[Dataset excerpts]

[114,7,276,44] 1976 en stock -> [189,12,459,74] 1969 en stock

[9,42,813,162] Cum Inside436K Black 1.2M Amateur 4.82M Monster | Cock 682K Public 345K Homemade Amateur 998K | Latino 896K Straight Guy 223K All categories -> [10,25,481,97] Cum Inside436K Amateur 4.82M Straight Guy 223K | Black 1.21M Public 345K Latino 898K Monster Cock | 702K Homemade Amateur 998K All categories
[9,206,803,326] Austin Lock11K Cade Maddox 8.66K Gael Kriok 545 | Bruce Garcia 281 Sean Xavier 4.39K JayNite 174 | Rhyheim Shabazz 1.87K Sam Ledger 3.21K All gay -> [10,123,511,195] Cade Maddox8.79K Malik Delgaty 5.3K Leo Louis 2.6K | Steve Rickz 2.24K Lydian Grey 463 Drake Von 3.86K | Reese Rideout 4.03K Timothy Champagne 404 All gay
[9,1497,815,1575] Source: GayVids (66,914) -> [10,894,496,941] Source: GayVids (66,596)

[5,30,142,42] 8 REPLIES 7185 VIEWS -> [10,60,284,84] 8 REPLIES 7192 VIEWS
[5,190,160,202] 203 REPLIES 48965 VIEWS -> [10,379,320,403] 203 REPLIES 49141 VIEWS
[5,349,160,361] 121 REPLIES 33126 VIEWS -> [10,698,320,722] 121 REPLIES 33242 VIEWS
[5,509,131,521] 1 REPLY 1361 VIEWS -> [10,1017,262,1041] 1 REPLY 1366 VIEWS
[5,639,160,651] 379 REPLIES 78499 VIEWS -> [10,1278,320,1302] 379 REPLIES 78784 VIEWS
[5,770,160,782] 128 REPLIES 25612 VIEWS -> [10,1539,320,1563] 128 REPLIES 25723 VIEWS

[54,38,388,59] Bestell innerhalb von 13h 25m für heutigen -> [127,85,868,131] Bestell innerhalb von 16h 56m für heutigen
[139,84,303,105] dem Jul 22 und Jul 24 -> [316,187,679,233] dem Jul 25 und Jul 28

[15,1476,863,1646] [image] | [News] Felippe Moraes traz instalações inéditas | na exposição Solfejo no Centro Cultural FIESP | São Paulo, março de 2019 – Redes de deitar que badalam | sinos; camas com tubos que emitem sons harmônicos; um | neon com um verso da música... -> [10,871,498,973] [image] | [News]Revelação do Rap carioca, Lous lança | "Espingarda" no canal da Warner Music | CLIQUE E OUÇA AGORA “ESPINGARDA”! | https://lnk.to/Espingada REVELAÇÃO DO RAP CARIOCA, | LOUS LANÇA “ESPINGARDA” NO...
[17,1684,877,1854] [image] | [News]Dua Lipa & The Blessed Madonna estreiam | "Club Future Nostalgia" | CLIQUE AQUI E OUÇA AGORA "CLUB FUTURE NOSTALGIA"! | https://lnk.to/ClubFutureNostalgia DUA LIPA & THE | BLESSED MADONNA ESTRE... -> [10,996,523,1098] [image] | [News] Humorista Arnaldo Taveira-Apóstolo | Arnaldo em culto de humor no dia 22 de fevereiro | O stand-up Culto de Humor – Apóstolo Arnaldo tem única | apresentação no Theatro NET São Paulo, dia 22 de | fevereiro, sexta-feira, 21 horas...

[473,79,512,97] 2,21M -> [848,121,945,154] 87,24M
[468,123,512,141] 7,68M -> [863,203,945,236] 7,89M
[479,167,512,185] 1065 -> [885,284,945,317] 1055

__Exercise prompt__. Find the line that contains "[473,79,512,97] 2,21M ->". Write out that line and every line after it through the end of the data, exactly, and nothing else.

__Solution for this exercise__.
[473,79,512,97] 2,21M -> [848,121,945,154] 87,24M
[468,123,512,141] 7,68M -> [863,203,945,236] 7,89M
[479,167,512,185] 1065 -> [885,284,945,317] 1055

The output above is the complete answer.